When we had the second reading debate of my private members bill, the Artificial Intelligence (Regulation) Bill on Friday 22nd March, I spoke about why we need this new law. I also went through the bill, clause by clause, explaining the point and the purpose of each. Clause 5 deals specifically with provisions relating to Intellectual Property (IP) and Copyright and is set out below in full.

Lord Holmes of Richmond, House of Lords, Friday 22nd March 2024.

Clause 5; Transparency, IP obligations and labelling

(1)The Secretary of State, after consulting the AI Authority and such other persons as he or she considers appropriate, must by regulations provide that—

(a) any person involved in training AI must—

(i) supply to the AI Authority a record of all third-party data and intellectual property (“IP”) used in that training; and

(ii) assure the AI Authority that—

  • (A) they use all such data and IP by informed consent; and
  • (B) they comply with all applicable IP and copyright obligations;

(iii) any person supplying a product or service involving AI must give customers clear and unambiguous health warnings, labelling and opportunities to give or withhold informed consent in advance; and

(iv) any business which develops, deploys or uses AI must allow independent third parties accredited by the AI Authority to audit its processes and systems.

(2) Regulations under this section may provide for informed consent to be express (opt-in) or implied (opt out) and may make different provision for different cases.

Full text of the AI (Regulation) Bill

The Alliance for Intellectual Property

In consulting on this important aspect of the bill I met with 25 organisations representing all parts of the creative industry: music, publishing, TV and film, news media, photography and picture libraries, visual arts, entertainment retailing and audio.

Collectively, they constitute a significant part of a sector already worth £126 billion in GDP and growing at twice the rate as the rest of the economy (DCMS figures). This is an economic prize worth protecting, but one that highlights the asymmetry of power between those creatives and those currently benefiting from stealing their work.

Director General Dan Guthrie who attended the meeting in the House of Lords said:

It really is extraordinary that large tech firms, worth trillions of dollars between them, feel they can use other peoples’ creative works, that they have toiled over, without seeking their consent or making payment whilst vigorously defending their own IP –  it is hypocritical, morally reprehensible and illegal.”

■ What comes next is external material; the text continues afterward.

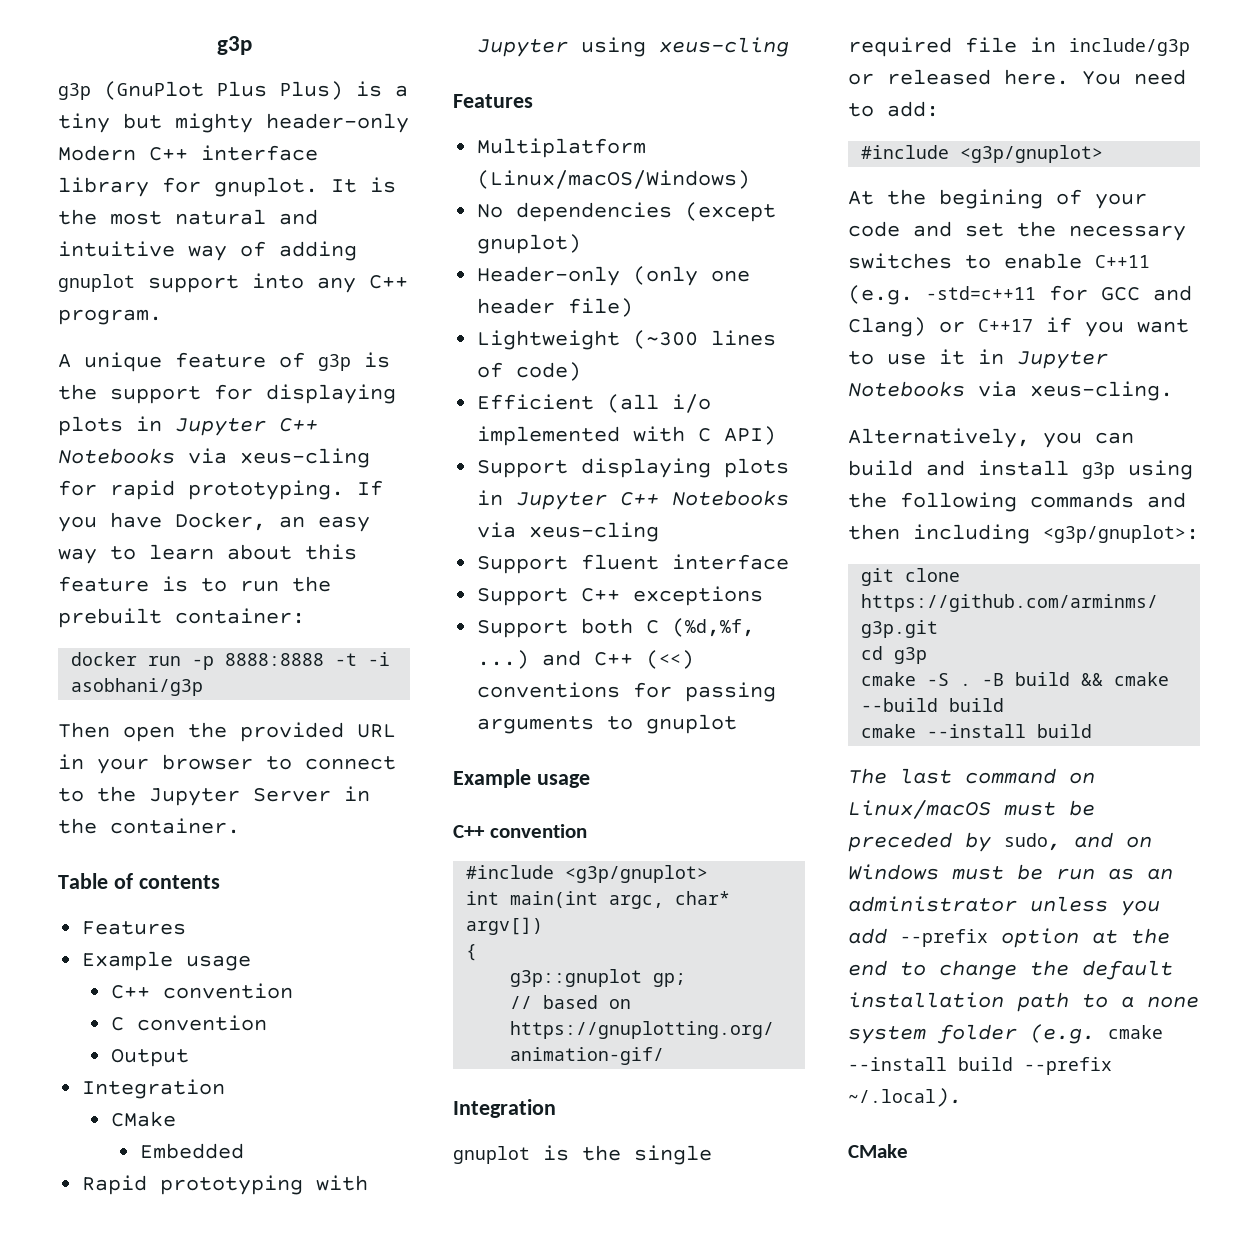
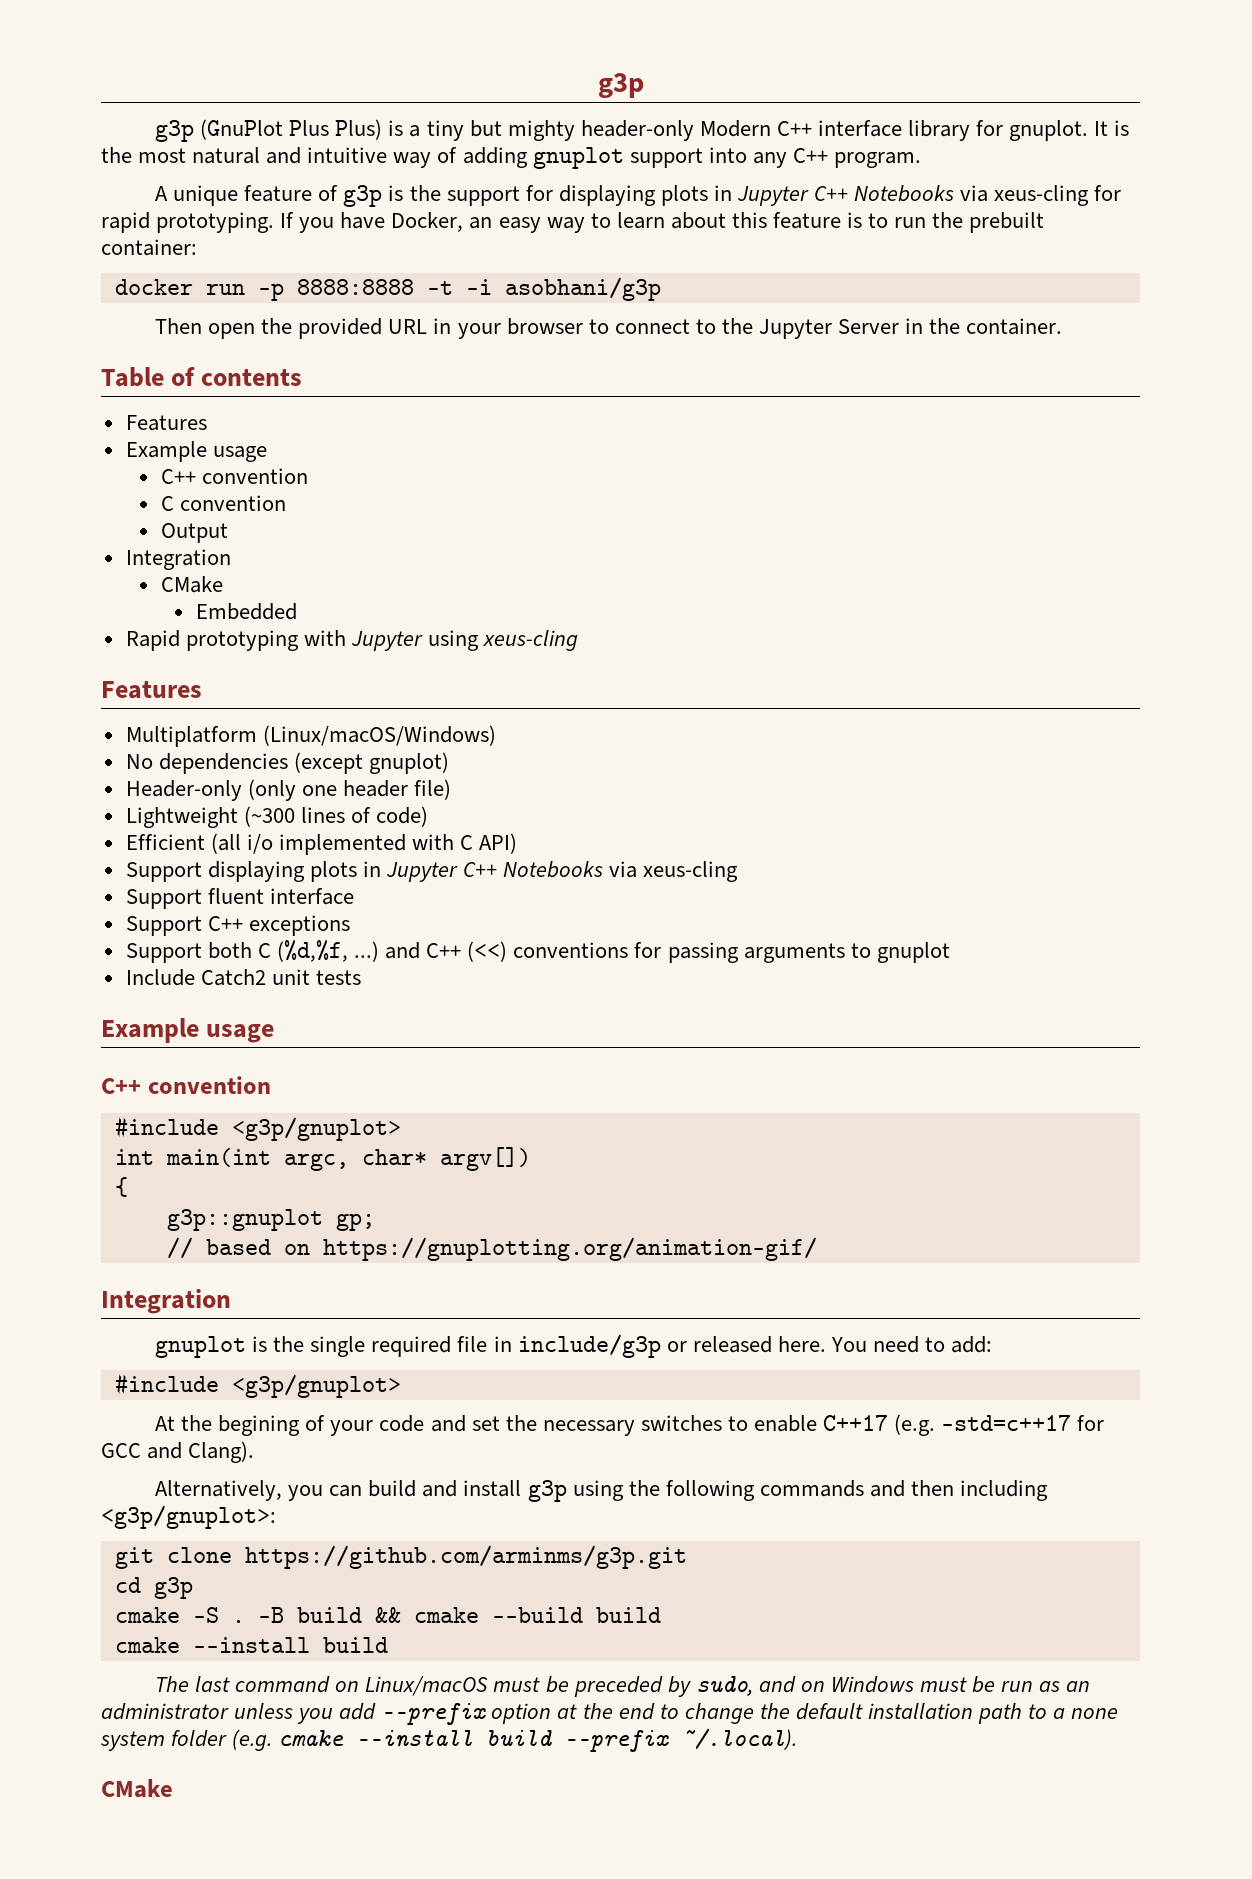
+ Include Catch2 unit tests
- At the begining of your code and set the necessary switches to enable C++11 (e.g. -std=c++11 for GCC and Clang) or C++17 if you want to use it in Jupyter Notebooks via xeus-cling.
+ At the begining of your code and set the necessary switches to enable C++17 (e.g. -std=c++17 for GCC and Clang).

Dan Guthrie, Director General, Alliance for Intellectual Property

Speakers at the meeting made clear that the creative industries are embracing AI and are likely to use it as part of their human creativity. Some are also licensing content to AI developers including picture libraries, though not to Large Language Models (LLMs).

Serious concerns raised during the meeting

  • LLMs are ingesting creative content without the consent of rights-holders.
  • No payments are being made for this ingestion.
  • There is a lack of transparency about what had been ingested or what instructions the ‘crawlers’ are given.
  • UK law is clear that this activity is illegal and infringes the rights of creators and rights-holders.
  • Generative AI can create content ‘in the style of’ which is difficult to tackle.
  • Requests to LLMs not to use content are going unheeded and retrospective ‘forgetting’ is not possible.
  • Infringements are being undertaken by large, well-funded LLMs who protect their own IP vigorously.

Other jurisdictions?

Despite suggestions to the contrary, the kind of mass copyright infringing ingestion is not legal in other territories including the USA and Japan. Cases are being brought in the US and the Japanese Government has recently been forced to clarify its own laws.

UK Government Policy

Since the development of a code of practice for licensing had been discontinued (because LLMs argued they didn’t need to licence) the Government has said they are looking at other policy options. But the current lack of respect by LLMs for copyright laws has left significant uncertainty over liability for those using them. This is likely to hinder adoption due to a lack of trust and legal uncertainty. Some think that the Government should also look closely at some form of image or personality rights to help protect their members.

AI Bill for Our AI Futures

It is absolutely clear we must do more. We cannot continue to wait and see what happens while these processes continue stealing the souls of artists who strive to perfect their art. We have to think hard about creativity and the value we attach to it. Creatives are not Luddites – far from it – many are keen to incorporate AI to their own work but on the other side of this lack of clarity in the law is the issue of liability and ethical use. Can people trust that what they do with AI tools is ethical, legal, safe? If we want to support a local AI industry we have to address the liability issue. This is what my bill is about, thinking into these important questions for our AI futures.